Pendant que les enfants des uns étudient dans les écoles privées, les écoles d’autres sont fermées depuis des années. Pendant que les enfants des uns partent faire des études à l’étranger, les enfants des autres partent à travers les sables pour un voyage qui se termine trop souvent au fond de la mer. Pendant que les enfants des uns obtiennent des postes qu’ils ne méritent pas, les enfants des autres confient leur avenir aux trafiquants qui sévissent partout dans le pays.
Face à la détresse de l’immense majorité des populations, les beaux discours des uns, et l’absence de propositions d’alternatives socio-économiques concrètes de la part de ceux de «l’opposition». Des grèves, des marches, le ras-le-bol se généralise, le ras-le-bol s’installe. Le fatalisme semble disparaître. Des voix citoyennes grondent en ville, en brousse, sur les réseaux sociaux. Malgré le coût du crédit et la mauvaise qualité des communications téléphoniques, malgré la lenteur de la connexion à l’internet, l’information circule, la gronde enfle. Le citoyen lambda exprime son mécontentement face à l’injustice sociale que l’immense majorité subit.
Les gens se mobilisent contre l’immobilité de l’Etat. Un peuple qui ne peut ni manger à sa faim ni être soigné est un peuple qui n’a plus grand-chose à perdre. La gronde enfle et commence à souffler lentement sur les braises sur lesquelles le Mali est assis depuis trop longtemps. Les gens sont fatigués des conférences et rencontres de «haut niveau» qui se succèdent sans que rien ne change pour eux. Les gens sont fatigués des revendications des groupes armés, et des avantages qu’ils obtiennent.

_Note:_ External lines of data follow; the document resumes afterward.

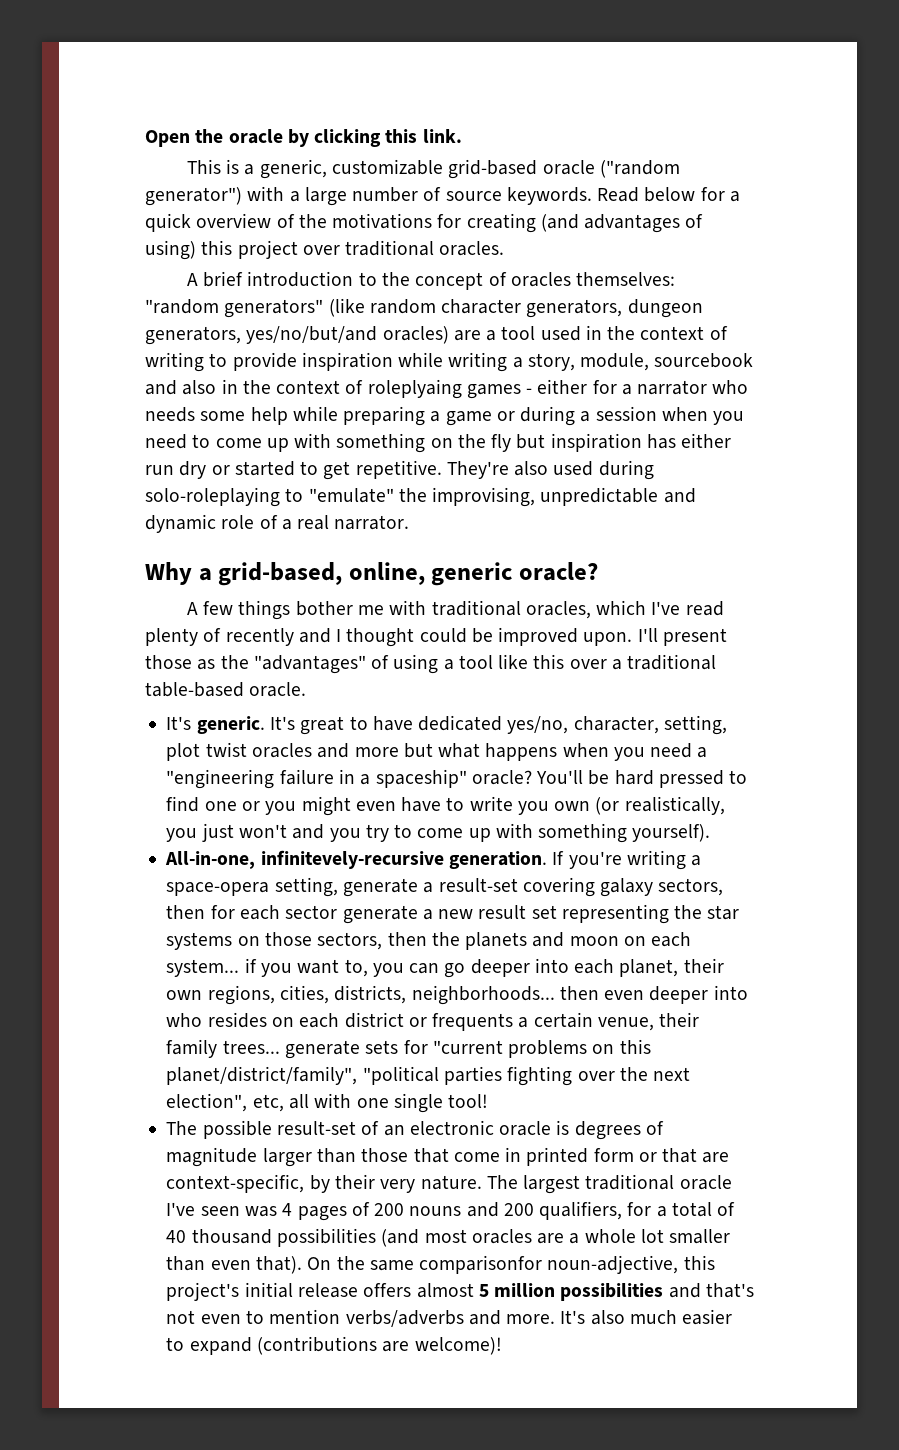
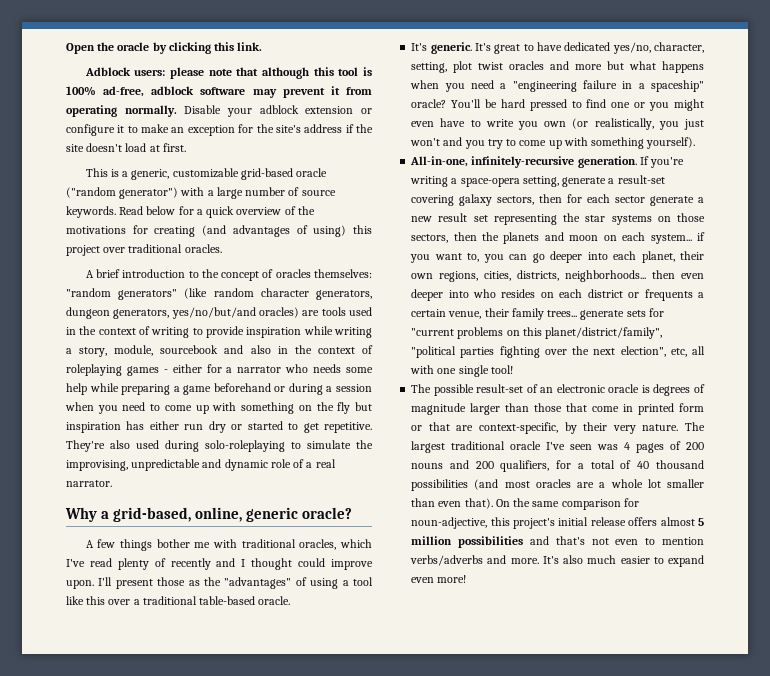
(462, 136) none -> [84,67,372,79] [66,86,372,98] [66,105,372,117] [66,124,374,136] [66,143,186,152] // Adblock users: please note that although this tool is 100% ad-free, adblock software may prevent it from operating normally. Disable your adblock extension or configure it to make an exception for the site's address if the site doesn't load at first.
[486,326,536,341] a tool -> [321,307,346,316] tools
[367,379,462,399] roleplyaing -> [66,364,122,376] roleplaying
(492, 418) none -> [213,383,271,392] beforehand
[308,488,394,503] "emulate" -> [307,440,351,449] simulate
[471,627,579,646] be improved -> [331,559,373,570] improve
[260,850,444,869] infinitevely-recursive -> [471,156,575,168] infinitely-recursive
[419,1255,543,1274] comparisonfor -> [561,498,639,510] comparison for
[256,1336,502,1355] (contributions are welcome)! -> [411,575,467,583] even more!

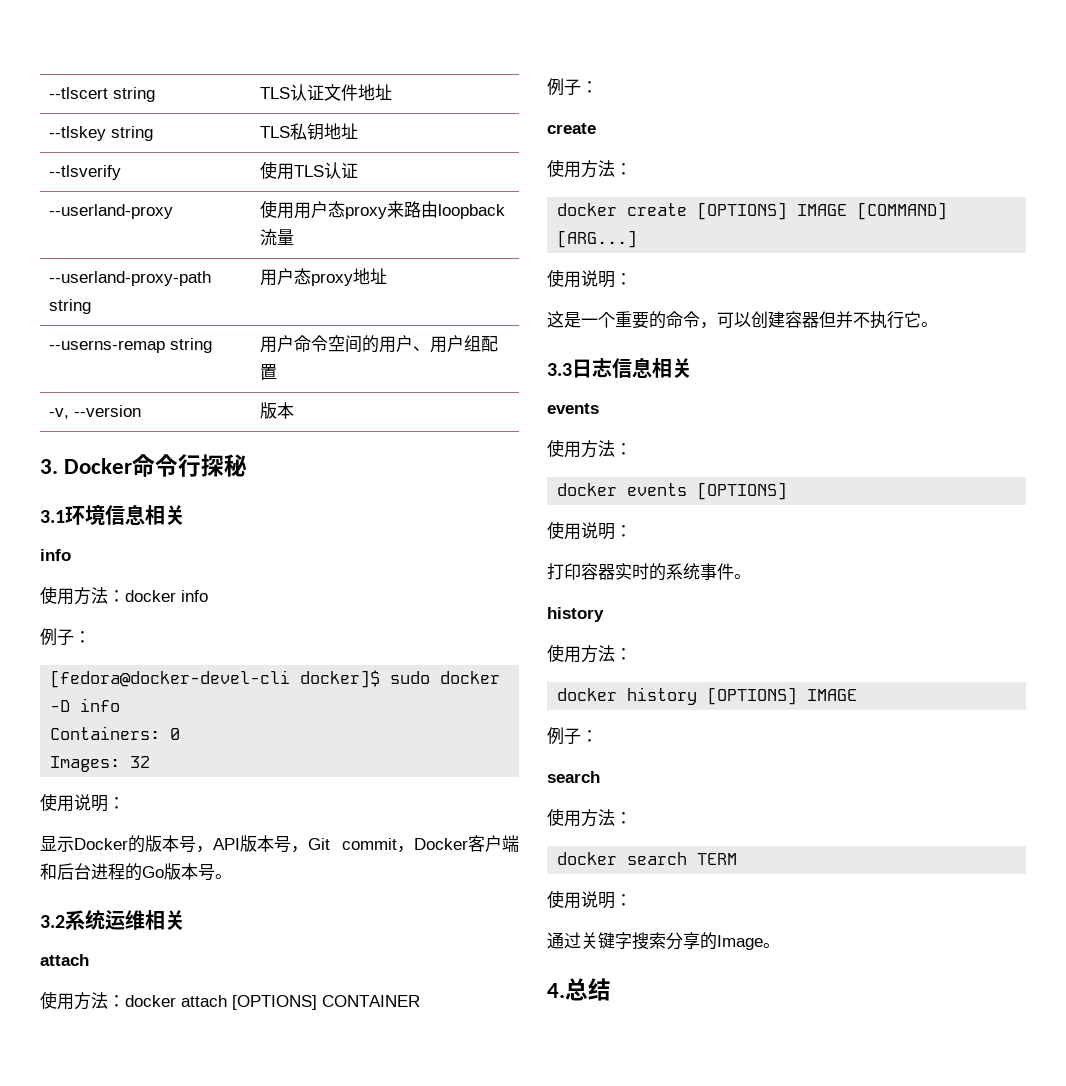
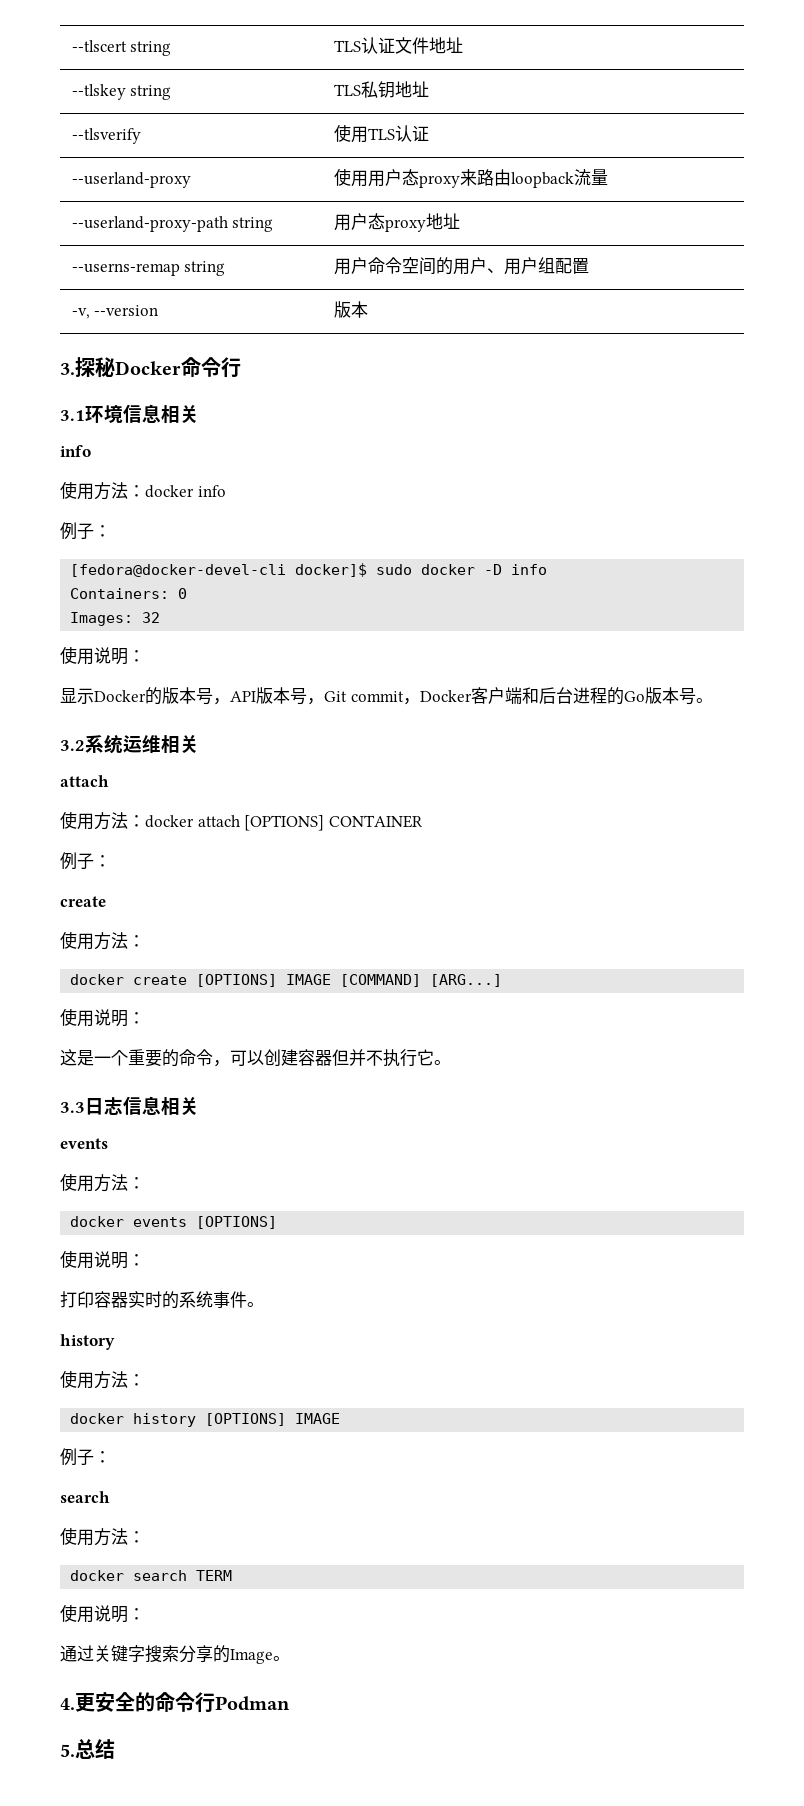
(58, 466) none -> [75,357,115,378] 探秘
[201,454,248,477] 探秘 -> (241, 367) none
(565, 990) none -> [75,1692,290,1713] [60,1744,75,1757] 更安全的命令行Podman // 5.

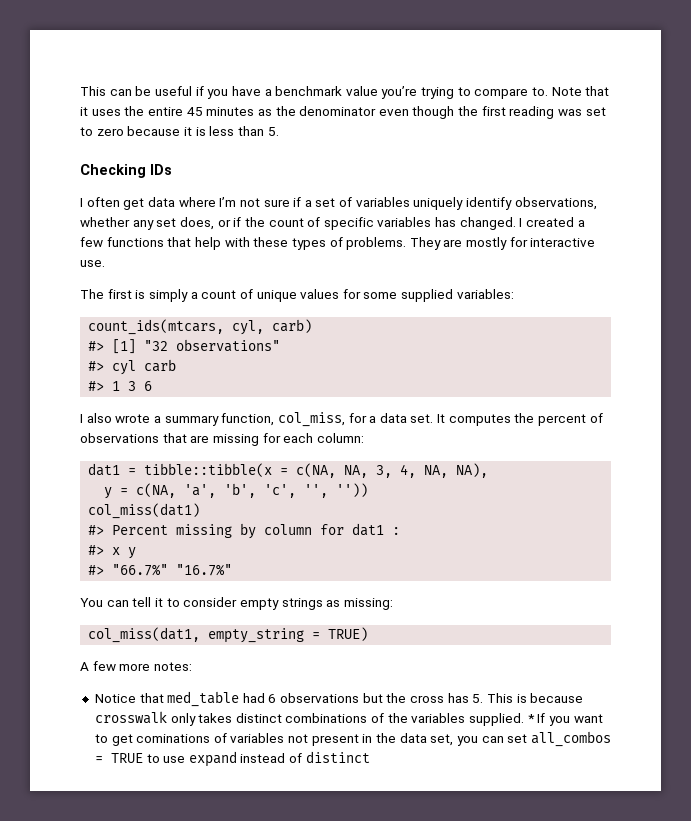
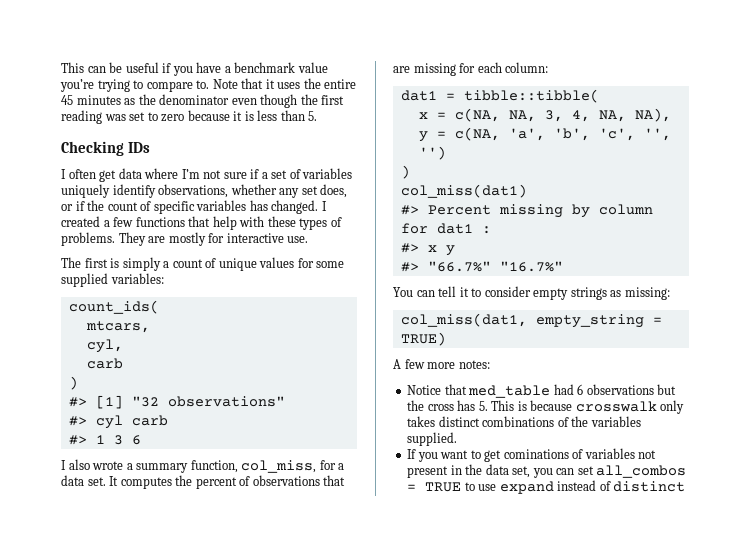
[88,319,225,335] count_ids(mtcars, -> [68,300,159,314] [85,321,150,333] count_ids( // mtcars, //
[272,319,313,333] carb) -> [86,358,123,369] [68,376,78,390] // carb // )
[144,463,273,477] tibble::tibble(x -> [463,89,599,103] [418,112,428,119] tibble::tibble( // x
[336,483,369,497] '')) -> [418,146,446,160] [400,165,410,179] '') // )
[527,714,535,723] * -> (458, 439) //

Les gens sont fatigués, car, du sud au nord et de l’est à l’ouest du Mali, ils souffrent tous des mêmes maux pour les mêmes raisons. Les gens veulent du concret, du concret pour que leurs réalités quotidiennes changent, pour que la réalité quotidienne de TOUS change. Les Maliens sont patients, très patients, mais l’Histoire a montré que lorsque le point de non retour est atteint, les Maliens savent se révolter.
La situation socio-économique est telle aujourd’hui qu’il ne serait pas étonnant qu’à terme, le Mali prenne à nouveau rendez-vous avec l’Histoire autrement que par les urnes.